The Robot Empire

Intro

Giza is a parser, but not in the same vein as what you're used to. For one, it's not a parser-generator. Rather than turning a grammar into a bunch of source code, it instead converts the grammar into a ready-to-use form, and can then start parsing immediately. No compiling necessary!

One of the cool benefits of this is that you can try out and edit your grammar in real time. Take a look at the giza program. It's actually a REPL for editing grammars and parsing text. How cool is that!?

Giza would probably be classified as a kind of GLR parser. It goes through all possible paths without the need for backtracking. It can also handle ambiguities, by producing multiple parse trees, if needed. The format of its grammars is not quite BNF; instead the syntax is more inspired by programming languages and regexes. The syntax of grammars is described entirely by the "Supergrammar", which is written in it's own syntax. Take a look at Supergrammar.txt.

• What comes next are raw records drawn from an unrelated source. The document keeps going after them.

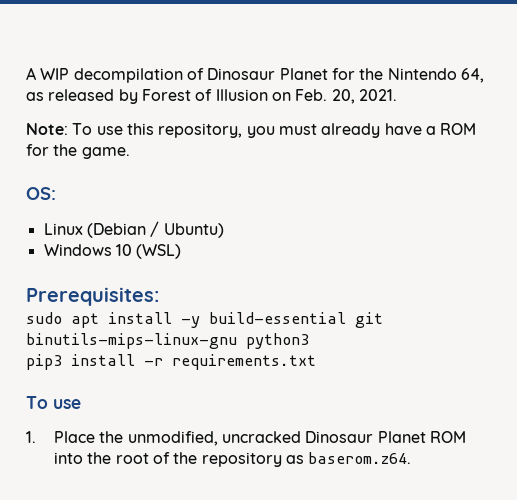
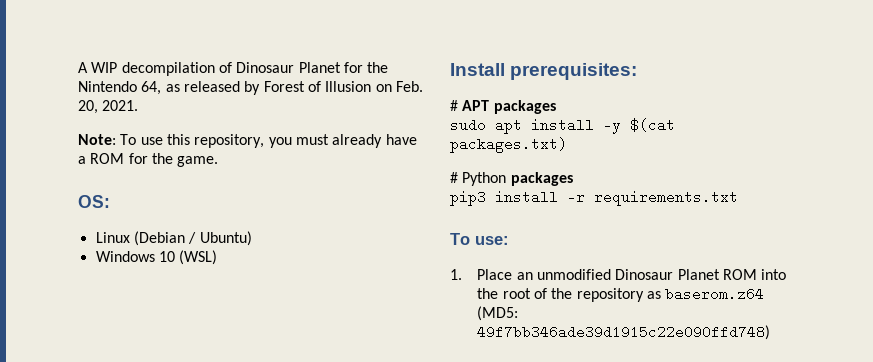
- Prerequisites:
+ Install prerequisites:
+ # APT packages
- sudo apt install -y build-essential git binutils-mips-linux-gnu python3
+ sudo apt install -y $(cat packages.txt)
+ # Python packages
  pip3 install -r requirements.txt
- To use
+ To use:
- 1. Place the unmodified, uncracked Dinosaur Planet ROM into the root of the repository as baserom.z64.
+ 1. Place an unmodified Dinosaur Planet ROM into the root of the repository as baserom.z64 (MD5: 49f7bb346ade39d1915c22e090ffd748)

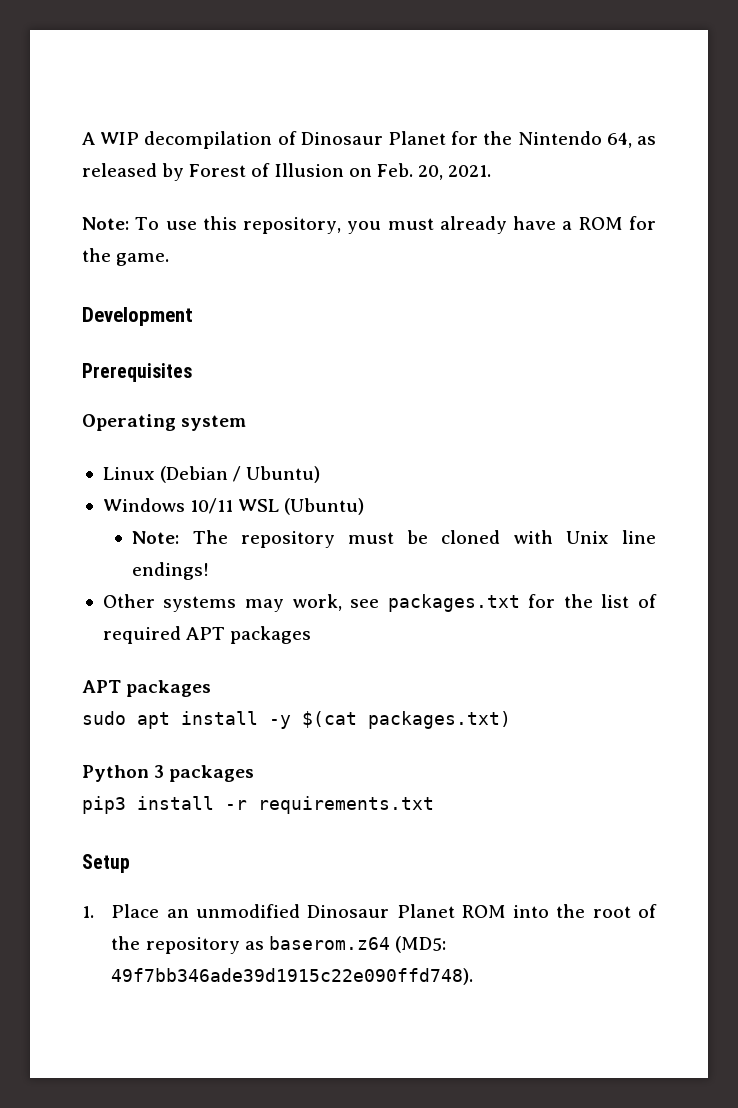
- OS:
+ Development
+ Prerequisites
+ Operating system
- Windows 10 (WSL)
- Install prerequisites:
- # APT packages
+ Windows 10/11 WSL (Ubuntu)
+ Note: The repository must be cloned with Unix line endings!
+ Other systems may work, see packages.txt for the list of required APT packages
+ APT packages
- # Python packages
+ Python 3 packages
- To use:
+ Setup
- 1. Place an unmodified Dinosaur Planet ROM into the root of the repository as baserom.z64 (MD5: 49f7bb346ade39d1915c22e090ffd748)
+ 1. Place an unmodified Dinosaur Planet ROM into the root of the repository as baserom.z64 (MD5: 49f7bb346ade39d1915c22e090ffd748).

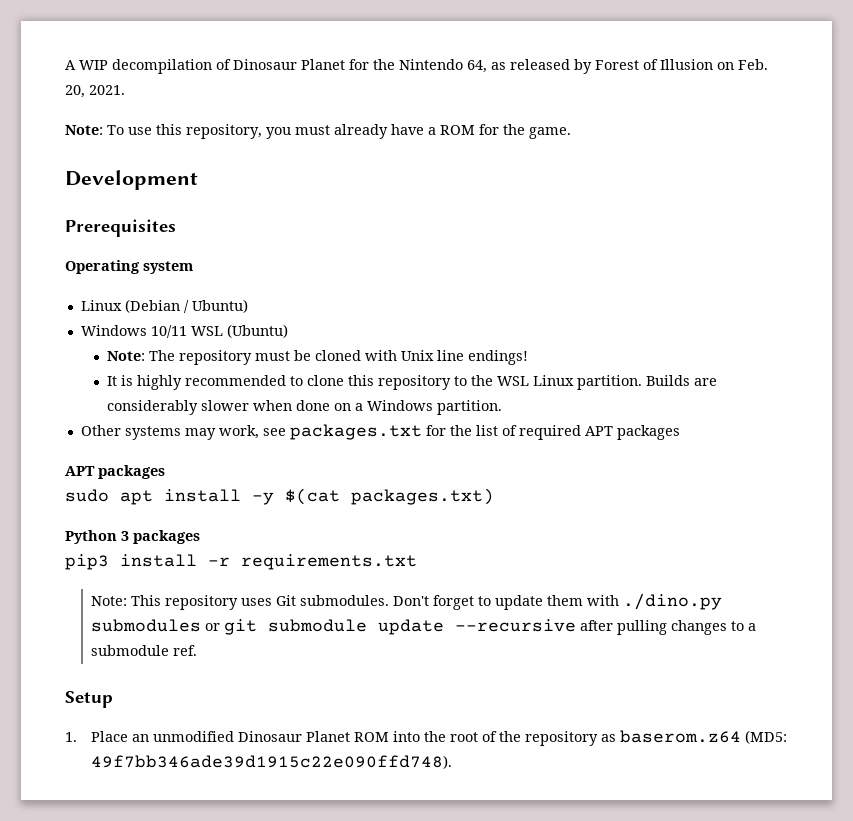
+ It is highly recommended to clone this repository to the WSL Linux partition. Builds are considerably slower when done on a Windows partition.
+ Note: This repository uses Git submodules. Don't forget to update them with ./dino.py submodules or git submodule update --recursive after pulling changes to a submodule ref.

Giza maintains a distinction between "tokenized" and "non-tokenized" processing. The former is what parsers usually do, constructing a parse tree from a stream of input tokens. The latter is more akin to what regexes do, matching against a stream of input characters instead. Herein, non-tokenized processing often goes by the name "spanning" and is done by a "spanner".

Example

Here's how you would work with a grammar in the REPL:

    >>> expr = ( mult-expr | add-expr | sub-expr );
    >>> mult-expr = sub-expr ( [*/%] sub-expr )+;
    >>> add-expr = ( mult-expr | sub-expr ) ( [-+] ( mult-expr | sub-expr )
    )+;
    >>> sub-expr = ( number | var | paren );
    >>> &lt;token&gt; number = [\d]+;
    >>> &lt;token&gt; var = [\l]+;

Then you can check the definitions for errors like this:

    >>> check --tokenized
    There are errors in the grammar:
    Definition 'sub-expr' references a definition 'paren' which is not
    defined.

Oops, we forgot to define paren:

    >>> paren = '(' expr ')';
    >>> check --tokenized
    There are no errors or warnings.

Once that's settled, we can parse some text:

    >>> parse expr '1 + 2 * 3 - four / 5 % 6 + seven'
    There is 1 valid parse of the input.

To get more info, use the --verbose flag to print out the parse tree:

    >>> parse expr --verbose '1 + 2 * 3 - four / 5 % 6 + seven'
    There is 1 valid parse of the input.
              expr
                add-expr
                  sub-expr
    1               number
    +             $implicit char class +-
                  mult-expr
                    sub-expr
    2                 number
    *               $implicit char class %*/
                    sub-expr
    3                 number
    -             $implicit char class +-
                  mult-expr
                    sub-expr
    four              var
    /               $implicit char class %*/
                    sub-expr
    5                 number
    %               $implicit char class %*/
                    sub-expr
    6                 number
    +             $implicit char class +-
                  sub-expr
    seven           var

In the left column, you see the sequence of tokens in the input. On the right is the parse tree with indentation to show hierarchy, with each matching node on the same line of text as the token that matched it.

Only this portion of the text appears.